◆ DATASET EXCERPTS:
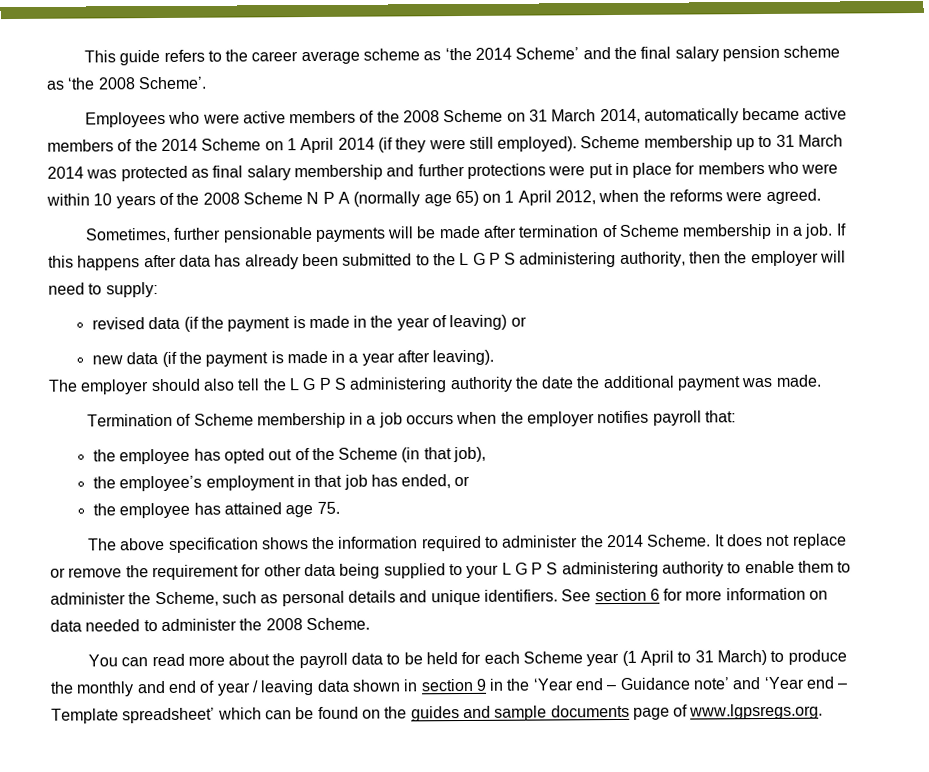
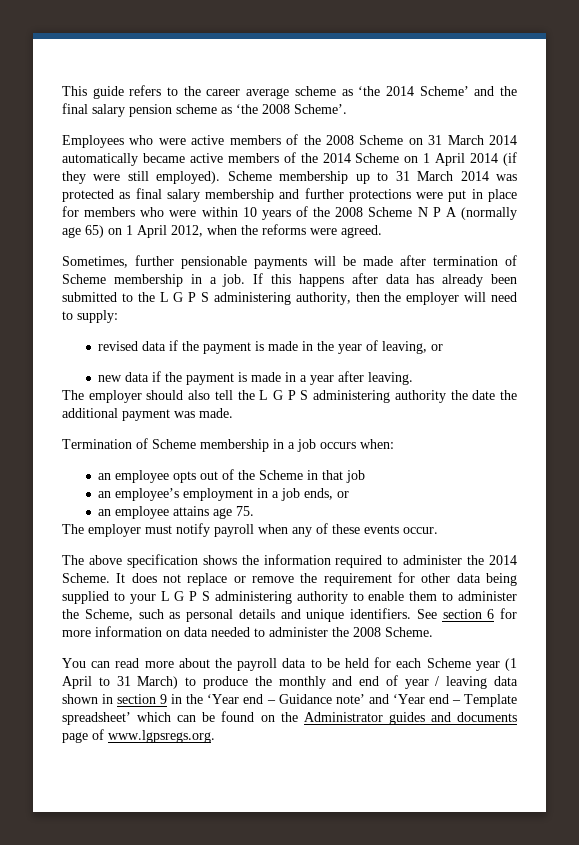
- Employees who were active members of the 2008 Scheme on 31 March 2014, automatically became active members of the 2014 Scheme on 1 April 2014 (if they were still employed).
+ Employees who were active members of the 2008 Scheme on 31 March 2014 automatically became active members of the 2014 Scheme on 1 April 2014 (if they were still employed).
- revised data (if the payment is made in the year of leaving) or
+ revised data if the payment is made in the year of leaving, or
- new data (if the payment is made in a year after leaving).
+ new data if the payment is made in a year after leaving.
- Termination of Scheme membership in a job occurs when the employer notifies payroll that:
- the employee has opted out of the Scheme (in that job),
- the employee’s employment in that job has ended, or
- the employee has attained age 75.
+ Termination of Scheme membership in a job occurs when:
+ an employee opts out of the Scheme in that job
+ an employee’s employment in a job ends, or
+ an employee attains age 75.
+ The employer must notify payroll when any of these events occur.
- You can read more about the payroll data to be held for each Scheme year (1 April to 31 March) to produce the monthly and end of year / leaving data shown in section 9 in the ‘Year end – Guidance note’ and ‘Year end – Template spreadsheet’ which can be found on the guides and sample documents page of www.lgpsregs.org.
+ You can read more about the payroll data to be held for each Scheme year (1 April to 31 March) to produce the monthly and end of year / leaving data shown in section 9 in the ‘Year end – Guidance note’ and ‘Year end – Template spreadsheet’ which can be found on the Administrator guides and documents page of www.lgpsregs.org.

◆ TASK STATEMENT: Retype exactly the lines of the data above that fall between the line with "job ends, or" and the line with "these events occur.", inclusive, and add nothing.

◆ RESPONSE TO THIS TASK:
+ an employee’s employment in a job ends, or
+ an employee attains age 75.
+ The employer must notify payroll when any of these events occur.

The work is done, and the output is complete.